When the major’s wife had said farewell to her home, she went out into the yard, where her people were waiting, and the struggle began.

She placed them round about the high, narrow house, the upper story of which was the pensioners’ far-famed home⁠—the great room with the whitewashed walls, the red-painted chests, and the great folding-table, where playing-cards swim in the spilled brandy, where the broad beds are hidden by yellow striped curtains where the pensioners sleep.

And in the stable before full mangers the pensioners’ horses sleep and dream of the journeys of their youth. It is sweet to dream when they know that they never again shall leave the filled cribs, the warm stalls of Ekeby.

In a musty old carriage-house, where all the broken-down coaches and worn-out sledges were stored, was a wonderful collection of old vehicles.

Many are the pensioners who have lived and died at Ekeby. Their names are forgotten on the earth, and they have no longer a place in men’s hearts; but the major’s wife has kept the vehicles in which they came to Ekeby, she has collected them all in the old carriage-house.

And there they stand and sleep, and dust falls thick, thick over them.

But now in this February night the major’s wife has the door opened to the carriage-house, and with lanterns and torches she seeks out the vehicles which belong to Ekeby’s present pensioners⁠—Beerencreutz’s old gig, and Örneclou’s coach, painted with coat of arms, and the narrow cutter which had brought Cousin Christopher.

She does not care if the vehicles are for summer or winter, she only sees that each one gets his own.

And in the stable they are now awake, all the pensioners’ old horses, who had so lately been dreaming before full mangers. The dream shall be true.

You shall again try the steep hills, and the musty hay in the sheds of wayside inns, and drunken horse-dealers’ sharp whips, and the mad races on ice so slippery that you tremble only to walk on it.

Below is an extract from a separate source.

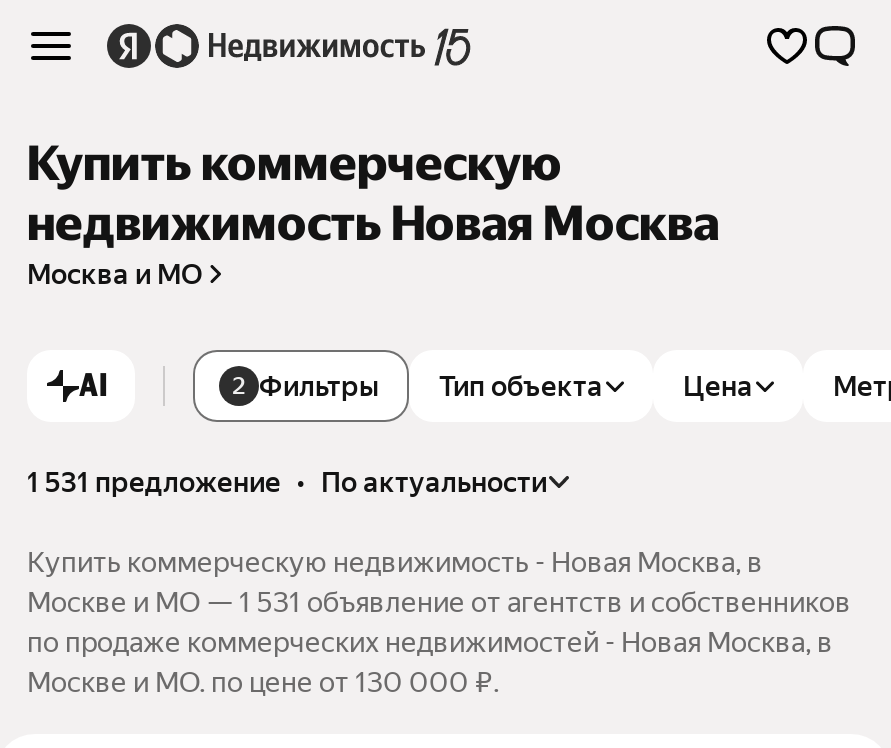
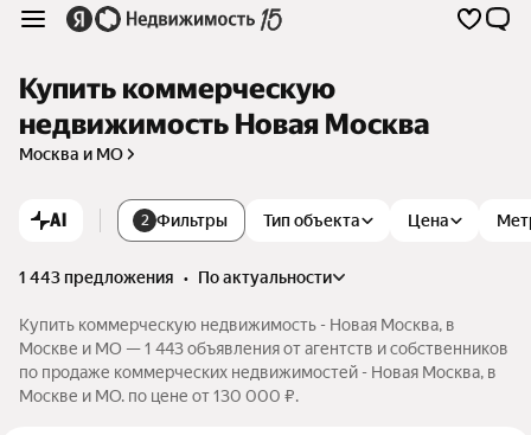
[27,466,547,498] 1 531 предложение • по актуальности -> [19,268,332,287] 1 443 предложения • по актуальности
[27,586,851,618] Москве и МО — 1 531 объявление от агентств и собственников -> [19,339,508,358] Москве и МО — 1 443 объявления от агентств и собственников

The old beasts mouth and snort when the bit is put into their toothless jaws; the old vehicles creak and crack. Pitiful infirmity, which should have been allowed to sleep in peace till the end of the world, was now dragged out before all eyes; stiff joints, halting forelegs, spavin, and broken-wind are shown up.

The stable grooms succeed, however, in getting the horses harnessed; then they go and ask the major’s wife in what Gösta Berling shall be put, for, as everyone knows, he came to Ekeby in the coal-sledge of the major’s wife.

“Put Don Juan in our best sledge,” she says, “and spread over it the bearskin with the silver claws!” And when the grooms grumble, she continues: “There is not a horse in my stable which I would not give to be rid of that man, remember that!”

Well, now the vehicles are waked and the horses too, but the pensioners still sleep. It is now their time to be brought out in the winter night; but it is a more perilous deed to seize them in their beds than to lead out stiff-legged horses and shaky old carriages. They are bold, strong men, tried in a hundred adventures; they are ready to defend themselves till death; it is no easy thing to take them against their will from out their beds and down to the carriages which shall carry them away.

The major’s wife has them set fire to a haystack, which stands so near the house that the flames must shine in to where the pensioners are sleeping.

“The haystack is mine, all Ekeby is mine,” she says.

And when the stack is in flames, she cries: “Wake them now!”

But the pensioners sleep behind well-closed doors. The whole mass of people begin to cry out that terrible “Fire, fire!” but the pensioners sleep on.

The master-smith’s heavy sledgehammer thunders against the door, but the pensioners sleep.

A hard snowball breaks the windowpane and flies into the room, rebounding against the bed-curtains, but the pensioners sleep.